— DESCRIPTION OF THE TASK —
Below is a block of entries; repeat all of it exactly but omit the pictures.
◇ ◇ ◇ ◇ ◇ ◇ ◇
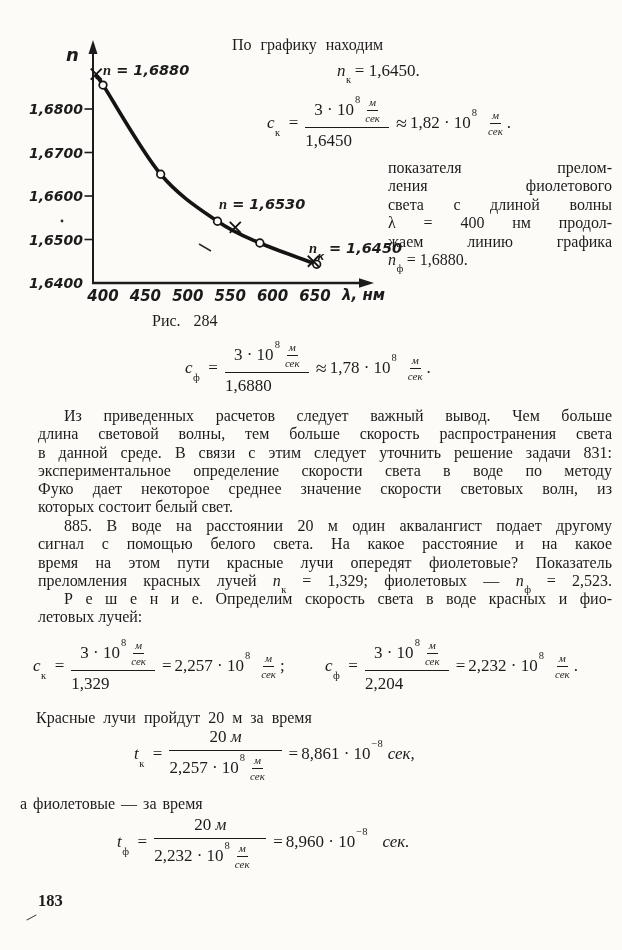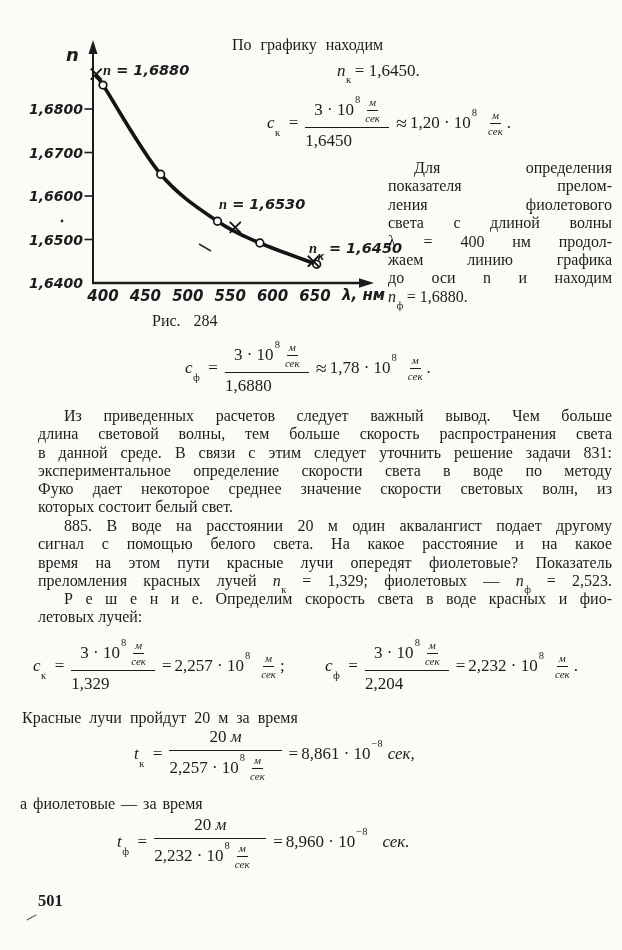--- a/index.html
+++ b/index.html
@@ -111,7 +111,7 @@
       <span class="fden">1,6450</span>
     </span>
     <span class="rel approx">≈</span>
-    <span class="coef"><span>1,20 · 10</span><sup>8</sup></span>
+    <span class="coef"><span>1,82 · 10</span><sup>8</sup></span>
     <span class="ufrac">
         <span class="ut">м</span>
         <span class="ub">сек</span>

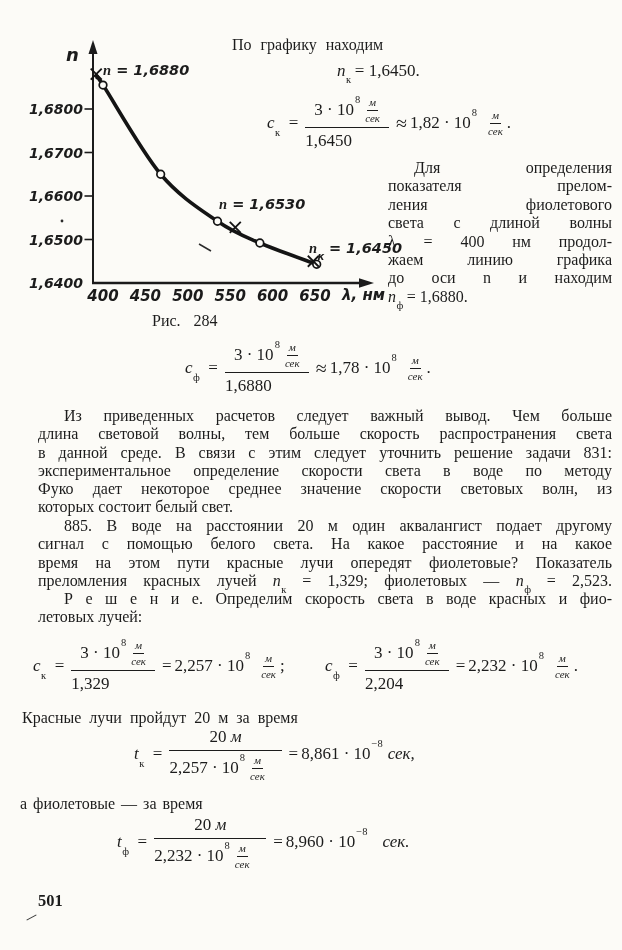--- a/index.html
+++ b/index.html
@@ -120,7 +120,6 @@
   </div>
 
   <div class="col bodytext" style="left:388px;top:159px;width:224px;line-height:18.4px">
-    <div class="jline ind">Для определения</div>
     <div class="jline">показателя прелом-</div>
     <div class="jline">ления фиолетового</div>
     <div class="jline">света с длиной волны</div>

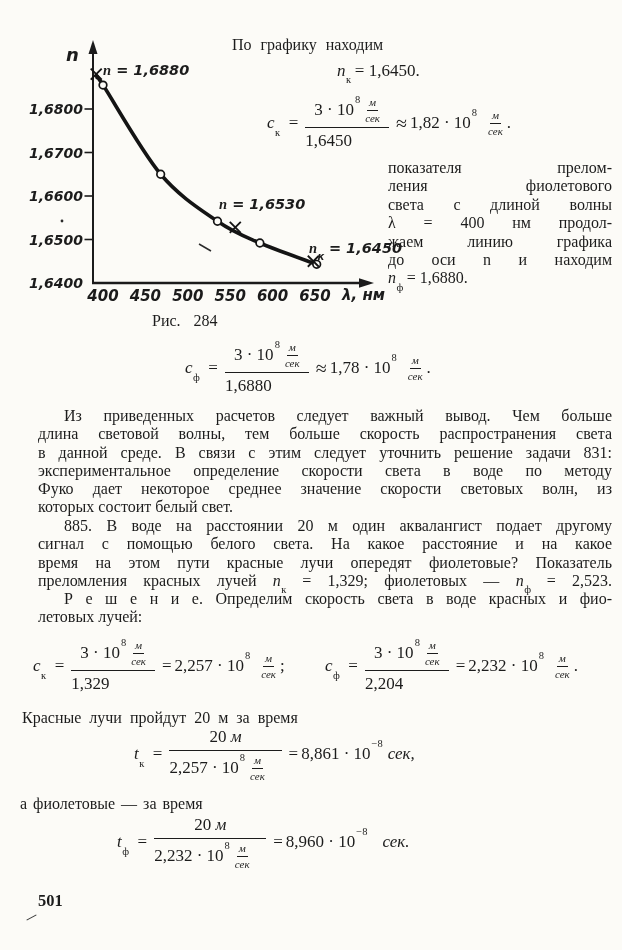--- a/index.html
+++ b/index.html
@@ -125,7 +125,6 @@
     <div class="jline">света с длиной волны</div>
     <div class="jline">λ = 400 нм продол-</div>
     <div class="jline">жаем линию графика</div>
-    <div class="jline">до оси n и находим</div>
     <div class="line"><i>n</i><sub>ф</sub><span> = 1,6880.</span></div>
   </div>
 

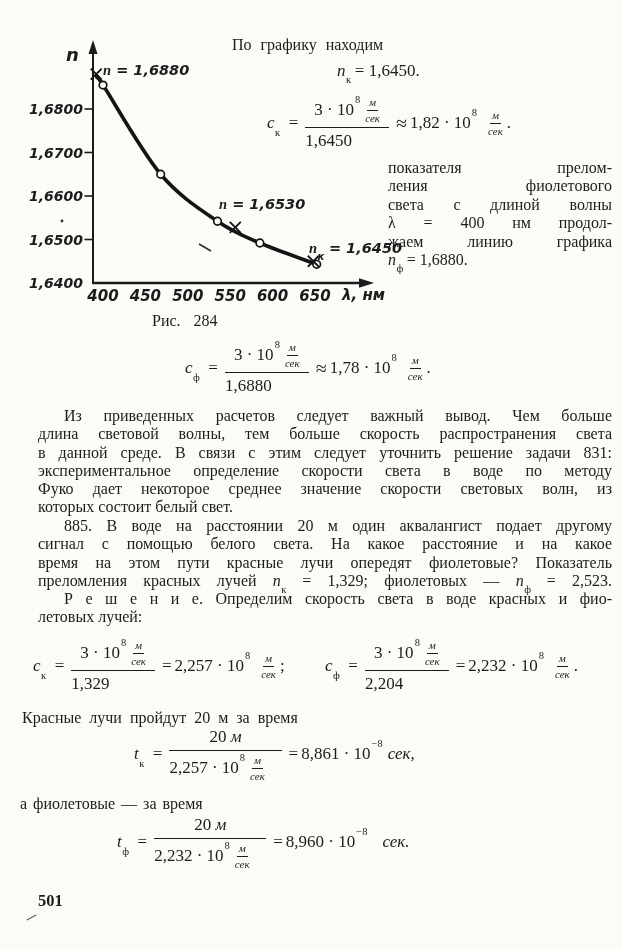--- a/index.html
+++ b/index.html
@@ -212,7 +212,7 @@
     <span class="tail">.</span>
   </div>
 
-  <div class="abs bodytext" style="left:22px;top:709px;word-spacing:4px">Красные лучи пройдут 20 м за время</div>
+  <div class="abs bodytext" style="left:36px;top:709px;word-spacing:4px">Красные лучи пройдут 20 м за время</div>
 
   <div class="formula" style="left:134px;top:726px">
     <span class="fv"><i>t</i><sub>к</sub></span>

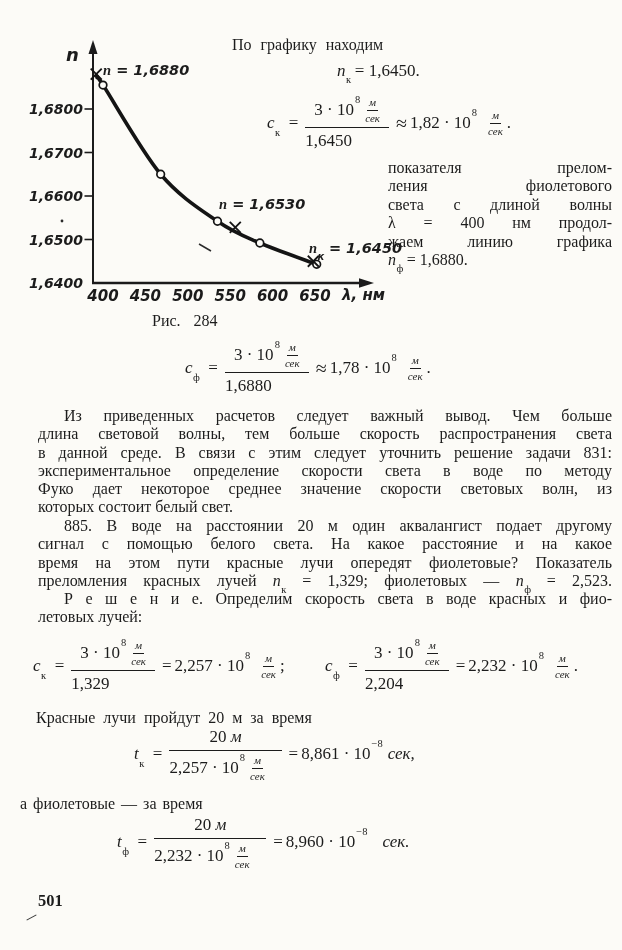--- a/index.html
+++ b/index.html
@@ -256,7 +256,7 @@
     <i style="margin-left:10px">сек.</i>
   </div>
 
-  <div class="pagenum" style="left:38px;top:891px">501</div>
+  <div class="pagenum" style="left:38px;top:891px">183</div>
   <div class="stray-slash" style="left:26px;top:917px"></div>
 
 </div>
◇ ◇ ◇ ◇ ◇ ◇ ◇
— EXERCISE ANSWER —
--- a/index.html
+++ b/index.html
@@ -111,7 +111,7 @@
       <span class="fden">1,6450</span>
     </span>
     <span class="rel approx">≈</span>
-    <span class="coef"><span>1,20 · 10</span><sup>8</sup></span>
+    <span class="coef"><span>1,82 · 10</span><sup>8</sup></span>
     <span class="ufrac">
         <span class="ut">м</span>
         <span class="ub">сек</span>

--- a/index.html
+++ b/index.html
@@ -120,7 +120,6 @@
   </div>
 
   <div class="col bodytext" style="left:388px;top:159px;width:224px;line-height:18.4px">
-    <div class="jline ind">Для определения</div>
     <div class="jline">показателя прелом-</div>
     <div class="jline">ления фиолетового</div>
     <div class="jline">света с длиной волны</div>

--- a/index.html
+++ b/index.html
@@ -125,7 +125,6 @@
     <div class="jline">света с длиной волны</div>
     <div class="jline">λ = 400 нм продол-</div>
     <div class="jline">жаем линию графика</div>
-    <div class="jline">до оси n и находим</div>
     <div class="line"><i>n</i><sub>ф</sub><span> = 1,6880.</span></div>
   </div>
 

--- a/index.html
+++ b/index.html
@@ -212,7 +212,7 @@
     <span class="tail">.</span>
   </div>
 
-  <div class="abs bodytext" style="left:22px;top:709px;word-spacing:4px">Красные лучи пройдут 20 м за время</div>
+  <div class="abs bodytext" style="left:36px;top:709px;word-spacing:4px">Красные лучи пройдут 20 м за время</div>
 
   <div class="formula" style="left:134px;top:726px">
     <span class="fv"><i>t</i><sub>к</sub></span>

--- a/index.html
+++ b/index.html
@@ -256,7 +256,7 @@
     <i style="margin-left:10px">сек.</i>
   </div>
 
-  <div class="pagenum" style="left:38px;top:891px">501</div>
+  <div class="pagenum" style="left:38px;top:891px">183</div>
   <div class="stray-slash" style="left:26px;top:917px"></div>
 
 </div>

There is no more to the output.